_WHAT YOU NEED TO DO_
Each entry should be transcribed exactly as written, and any picture left out.

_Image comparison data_
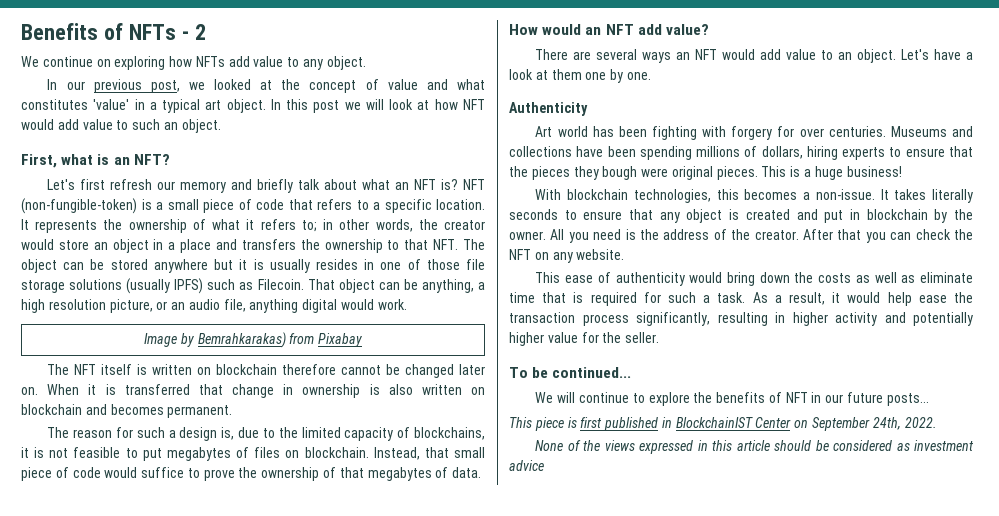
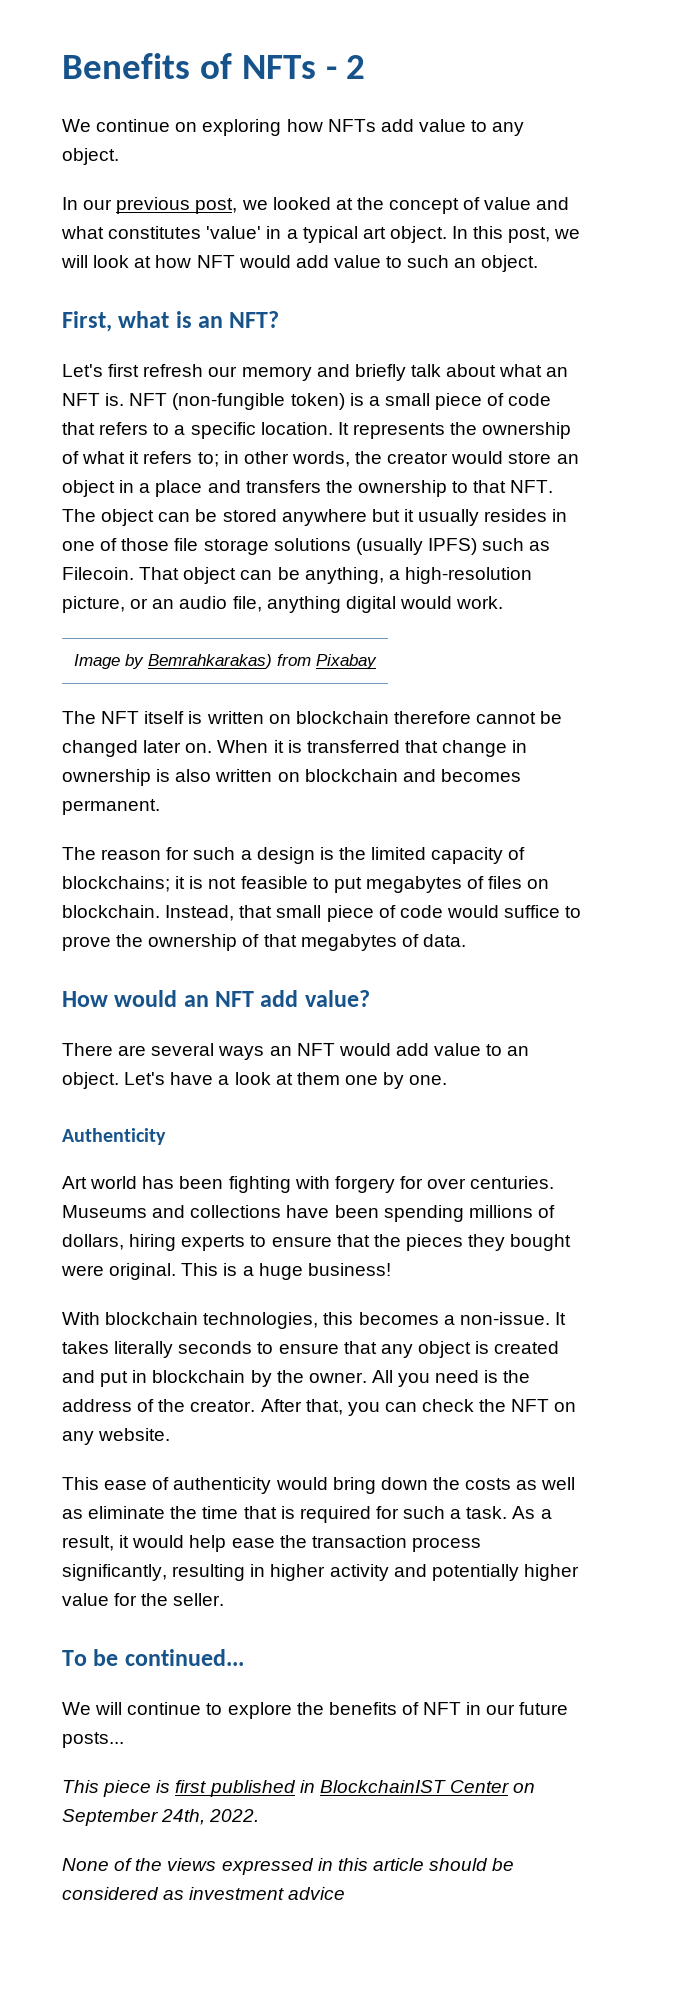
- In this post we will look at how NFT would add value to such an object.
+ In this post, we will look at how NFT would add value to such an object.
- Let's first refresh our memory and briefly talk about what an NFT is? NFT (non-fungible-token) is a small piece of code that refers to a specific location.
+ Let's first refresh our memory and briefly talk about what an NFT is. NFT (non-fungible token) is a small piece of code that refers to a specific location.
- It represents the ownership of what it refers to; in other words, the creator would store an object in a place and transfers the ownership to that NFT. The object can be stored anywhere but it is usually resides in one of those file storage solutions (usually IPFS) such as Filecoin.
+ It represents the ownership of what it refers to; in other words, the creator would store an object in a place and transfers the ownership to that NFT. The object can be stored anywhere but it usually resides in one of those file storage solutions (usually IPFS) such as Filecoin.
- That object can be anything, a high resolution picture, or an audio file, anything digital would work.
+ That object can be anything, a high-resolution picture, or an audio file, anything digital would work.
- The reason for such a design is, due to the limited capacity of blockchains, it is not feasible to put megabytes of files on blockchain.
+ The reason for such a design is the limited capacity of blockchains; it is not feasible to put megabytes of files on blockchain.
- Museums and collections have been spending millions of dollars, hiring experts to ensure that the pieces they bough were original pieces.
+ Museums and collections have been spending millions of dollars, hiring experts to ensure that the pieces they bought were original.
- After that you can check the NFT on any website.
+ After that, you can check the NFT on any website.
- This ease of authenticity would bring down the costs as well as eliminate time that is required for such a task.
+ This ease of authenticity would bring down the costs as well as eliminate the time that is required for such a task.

_TASK OUTPUT_
- In this post we will look at how NFT would add value to such an object.
+ In this post, we will look at how NFT would add value to such an object.
- Let's first refresh our memory and briefly talk about what an NFT is? NFT (non-fungible-token) is a small piece of code that refers to a specific location.
+ Let's first refresh our memory and briefly talk about what an NFT is. NFT (non-fungible token) is a small piece of code that refers to a specific location.
- It represents the ownership of what it refers to; in other words, the creator would store an object in a place and transfers the ownership to that NFT. The object can be stored anywhere but it is usually resides in one of those file storage solutions (usually IPFS) such as Filecoin.
+ It represents the ownership of what it refers to; in other words, the creator would store an object in a place and transfers the ownership to that NFT. The object can be stored anywhere but it usually resides in one of those file storage solutions (usually IPFS) such as Filecoin.
- That object can be anything, a high resolution picture, or an audio file, anything digital would work.
+ That object can be anything, a high-resolution picture, or an audio file, anything digital would work.
- The reason for such a design is, due to the limited capacity of blockchains, it is not feasible to put megabytes of files on blockchain.
+ The reason for such a design is the limited capacity of blockchains; it is not feasible to put megabytes of files on blockchain.
- Museums and collections have been spending millions of dollars, hiring experts to ensure that the pieces they bough were original pieces.
+ Museums and collections have been spending millions of dollars, hiring experts to ensure that the pieces they bought were original.
- After that you can check the NFT on any website.
+ After that, you can check the NFT on any website.
- This ease of authenticity would bring down the costs as well as eliminate time that is required for such a task.
+ This ease of authenticity would bring down the costs as well as eliminate the time that is required for such a task.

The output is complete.